Senyum menyembul dari bibir tipisku. Percakapan Matahari dan Bulan itu memang hanya ditemukan di otak seorang penulis buku dongeng anak-anak dan terkesan tidak masuk akal, tapi mereka hidup di sana, di otakku yang mulai sulit mengingat di mana aku menaruh gula, apakah di rak sebelah kanan atau rak sebelah kiri.
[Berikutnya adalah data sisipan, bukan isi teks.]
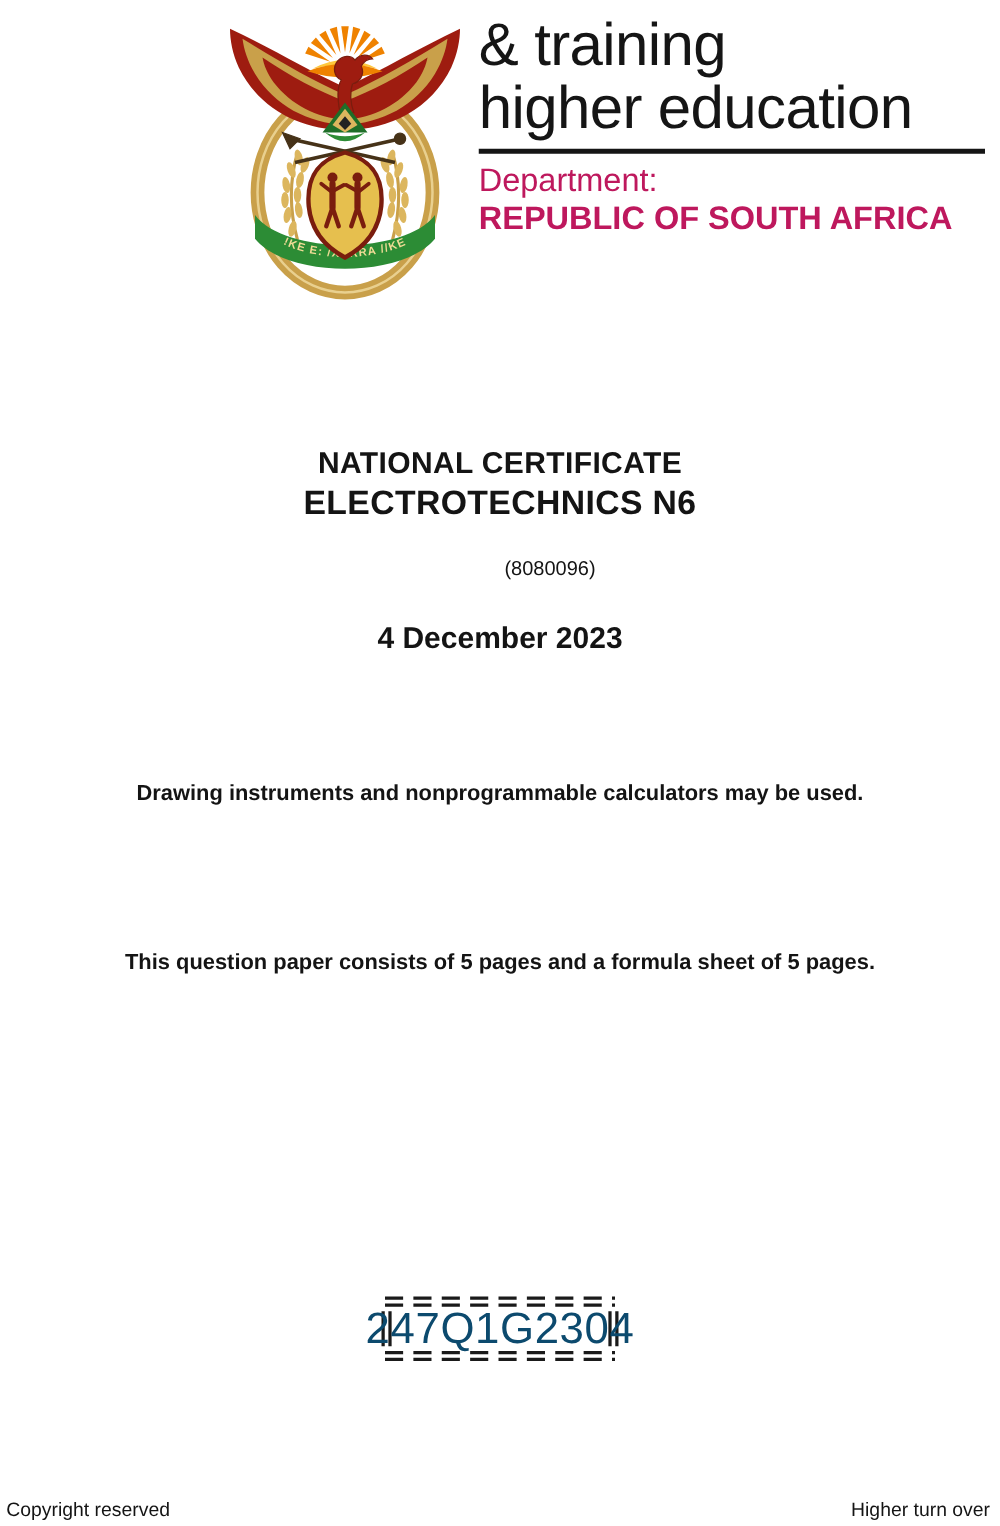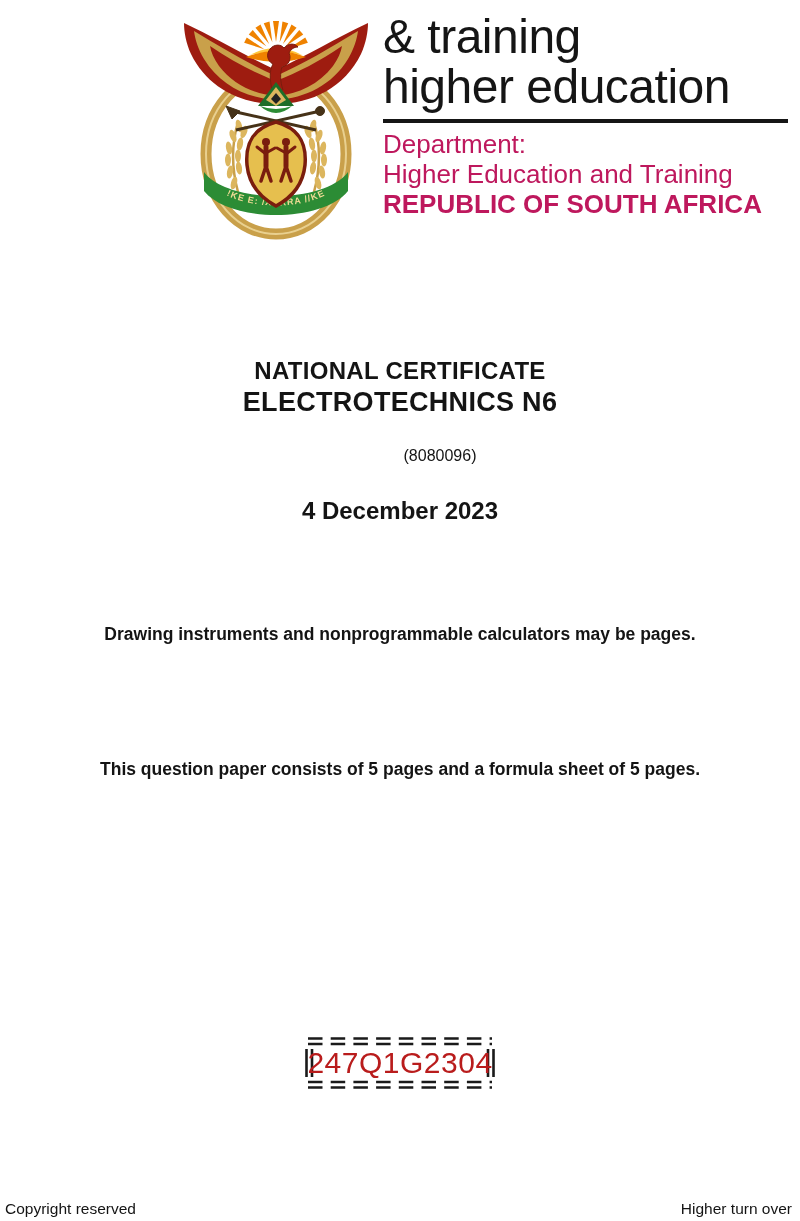--- a/index.html
+++ b/index.html
@@ -35,21 +35,21 @@
   .note2{top:759px;font-size:17.5px;font-weight:bold;}
   
   .codebox{
     position:absolute;top:1036px;left:50%;margin-left:-96px;
     width:192px;height:54px;
   }
   .codebox svg{position:absolute;left:0;top:0;}
   .codebox .codetext{
     position:absolute;left:0;top:0;width:100%;height:100%;
     display:flex;align-items:center;justify-content:center;
-    font-size:30px;letter-spacing:0.5px;color:#b91c1c;
+    font-size:35px;letter-spacing:0.5px;color:#0c4a6e;
   }
   
   .footer-left{position:absolute;left:5px;top:1200px;font-size:15.5px;}
   .footer-right{position:absolute;right:8px;top:1200px;font-size:15.5px;}
   
   .c-crimson{fill:var(--crimson);}
   .c-gold{fill:var(--gold);}
   .c-goldL{fill:var(--gold_light);}
   .c-orange{fill:var(--orange);}
   .c-yellow{fill:var(--yellow);}
@@ -158,31 +158,30 @@
     </g>
   </svg>
 
   <div class="wordmark">
     <div>&amp; training</div>
     <div>higher education</div>
   </div>
   <div class="hdr-rule"></div>
   <div class="dept">
     <div>Department:</div>
-    <div>Higher Education and Training</div>
     <div class="bold">REPUBLIC OF SOUTH AFRICA</div>
   </div>
 
   <div class="cline nat-cert">NATIONAL CERTIFICATE</div>
   <div class="cline subject">ELECTROTECHNICS N6</div>
   <div class="cline code">(8080096)</div>
   <div class="cline datetime">
     <div>4 December 2023</div>
   </div>
-  <div class="cline note1">Drawing instruments and nonprogrammable calculators may be pages.</div>
+  <div class="cline note1">Drawing instruments and nonprogrammable calculators may be used.</div>
   <div class="cline note2">This question paper consists of 5 pages and a formula sheet of 5 pages.</div>
 
   <div class="codebox">
     <svg width="192" height="54" viewBox="0 0 192 54" aria-hidden="true">
       <line class="frame-line" x1="4" y1="2.5" x2="188" y2="2.5" stroke-dasharray="14.5 8.2"></line>
       <line class="frame-line" x1="4" y1="8" x2="188" y2="8" stroke-dasharray="14.5 8.2"></line>
       <line class="frame-line" x1="4" y1="46" x2="188" y2="46" stroke-dasharray="14.5 8.2"></line>
       <line class="frame-line" x1="4" y1="51.5" x2="188" y2="51.5" stroke-dasharray="14.5 8.2"></line>
       <line class="frame-line" x1="2.5" y1="13" x2="2.5" y2="41"></line>
       <line class="frame-line" x1="8" y1="13" x2="8" y2="41"></line>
Suara pagar yang bergesek nyaring merusak keindahan soreku. Ah pagar sialan! Aku harus mencari tukang untuk membenahinya. Tapi sosok yang baru saja masuk dapat dengan segera mengembalikan kebahagianku.
Zahira. Cucu pertamaku datang berkunjung. Senyumnya yang memperlihatkan giginya yang putih, rambut hitam dan lebatnya yang melambai lambai dibalik pundaknya. Aku seperti melihat bidadari yang melintas di taman depan rumahku.
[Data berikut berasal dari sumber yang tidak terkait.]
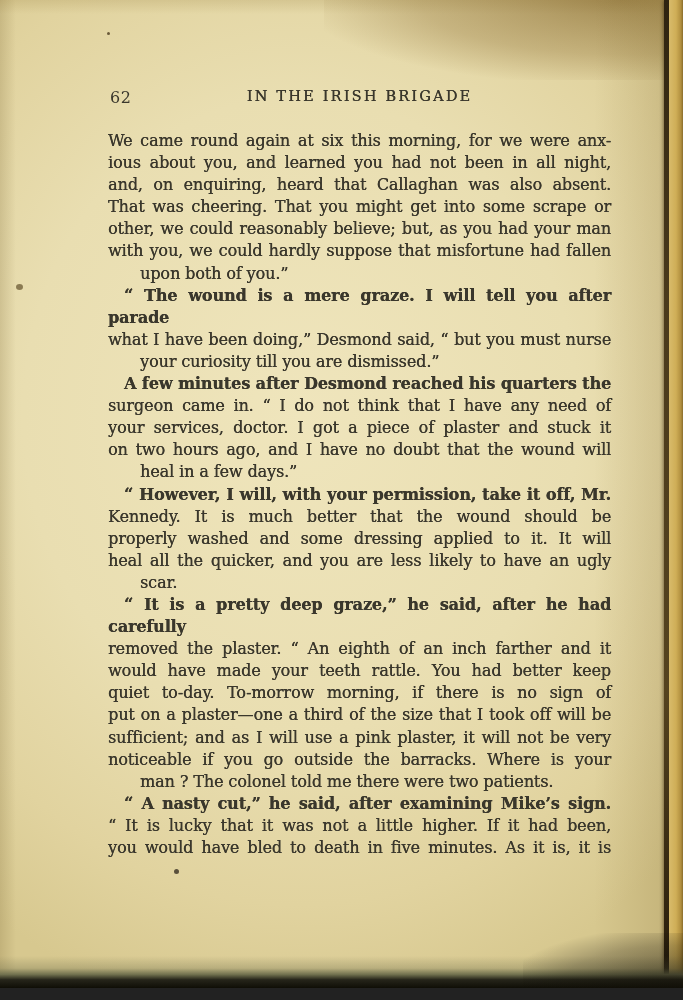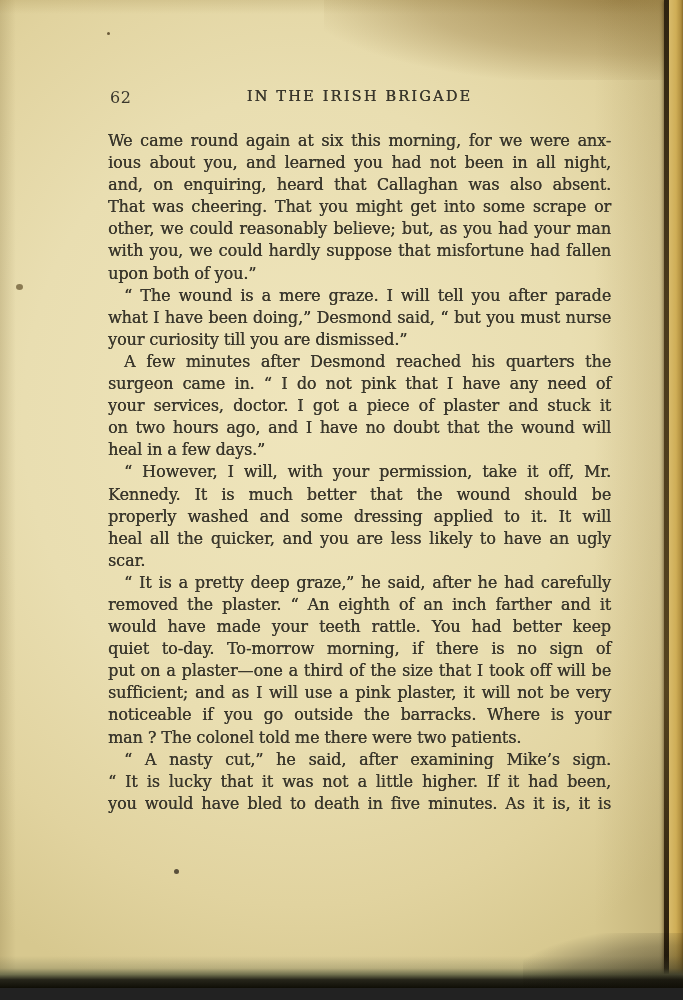--- a/index.html
+++ b/index.html
@@ -35,22 +35,22 @@
   .speck-3{left:107px;top:32px;width:3px;height:3px;background:#6a5a3a;}
   
   .running-head{position:absolute;left:108px;top:88px;width:503px;height:20px;color:#3a372c;}
   .page-number{position:absolute;left:2px;top:0;font-size:16px;letter-spacing:.5px;}
   .running-title{display:block;text-align:center;font-size:14.5px;letter-spacing:2.2px;
     text-shadow:.3px 0 0 currentColor;}
   .page-body{position:absolute;left:108px;top:130px;width:503px;color:#3a372c;
     font-size:16px;line-height:22.1px;letter-spacing:-.1px;
     text-shadow:.25px 0 0 currentColor;}
   .line{text-align:justify;text-align-last:justify;white-space:normal;}
-  .line.indent{text-indent:16px;}
-  .line.last{text-align-last:left;}
+  .line.indent{text-indent:16px;font-weight:bold;}
+  .line.last{text-align-last:left;margin-left:32px;}
 </style>
 </head>
 <body>
 
 <div class="scan">
 
   <div class="left-shade"></div>
   <div class="top-shade"></div>
   <div class="topright-shadow"></div>
   <div class="right-shade"></div>
@@ -72,21 +72,21 @@
       <div class="line">ious about you, and learned you had not been in all night,</div>
       <div class="line">and, on enquiring, heard that Callaghan was also absent.</div>
       <div class="line">That was cheering.  That you might get into some scrape or</div>
       <div class="line">other, we could reasonably believe; but, as you had your man</div>
       <div class="line">with you, we could hardly suppose that misfortune had fallen</div>
       <div class="line last">upon both of you.”</div>
       <div class="line indent">“ The wound is a mere graze.  I will tell you after parade</div>
       <div class="line">what I have been doing,” Desmond said, “ but you must nurse</div>
       <div class="line last">your curiosity till you are dismissed.”</div>
       <div class="line indent">A few minutes after Desmond reached his quarters the</div>
-      <div class="line">surgeon came in.  “ I do not pink that I have any need of</div>
+      <div class="line">surgeon came in.  “ I do not think that I have any need of</div>
       <div class="line">your services, doctor.  I got a piece of plaster and stuck it</div>
       <div class="line">on two hours ago, and I have no doubt that the wound will</div>
       <div class="line last">heal in a few days.”</div>
       <div class="line indent">“ However, I will, with your permission, take it off, Mr.</div>
       <div class="line">Kennedy.  It is much better that the wound should be</div>
       <div class="line">properly washed and some dressing applied to it.  It will</div>
       <div class="line">heal all the quicker, and you are less likely to have an ugly</div>
       <div class="line last">scar.</div>
       <div class="line indent">“ It is a pretty deep graze,” he said, after he had carefully</div>
       <div class="line">removed the plaster.  “ An eighth of an inch farther and it</div>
"eyang, kok masih di luar?" tanyanya. "sorenya bagus, kemari nak..." kataku kepada cucuku. Zahira duduk di sampingku, sambil membelai rambutnya "Kepiye mama sama papamu? Baik-baik semua to?" "baik-baik kok yang, zahira mau nginep rumah eyang, kangen sama eyang ndak apa apa kan yang?" katanya sambil mengeluarkan gorengan "yo nggak apa-apa, sing suwe sisan, nemenin eyang" kataku sambil menyeruput minuman hangat berwana hitam pekat di cangkir keramik bermotif bunga-bunga di tanganku. "haha nanti yang kalo udah libur panjang, zahira bobok di sini yang lama" katanya sambil menyenderkan kepalanya di pundakku.

Hening.

Sambil merasakan hangatnya kopi yang menjalar ke sela sela jemariku, menatap langit-langit, menerawang, seperti ada film yang sedang diputar di atas sana. Senyum kecil muncul menghiasi wajahku yang sudah dihiasi dengan kerutan-kerutan. Tak kusangka, waktu bisa memakan usia lebih cepat dari yang aku bayangkan.
"eyang mau cerita Za" kataku memecah keheningan sore itu. "cerita apa yang?". Tanya Zahira dengan wajah penasarannya.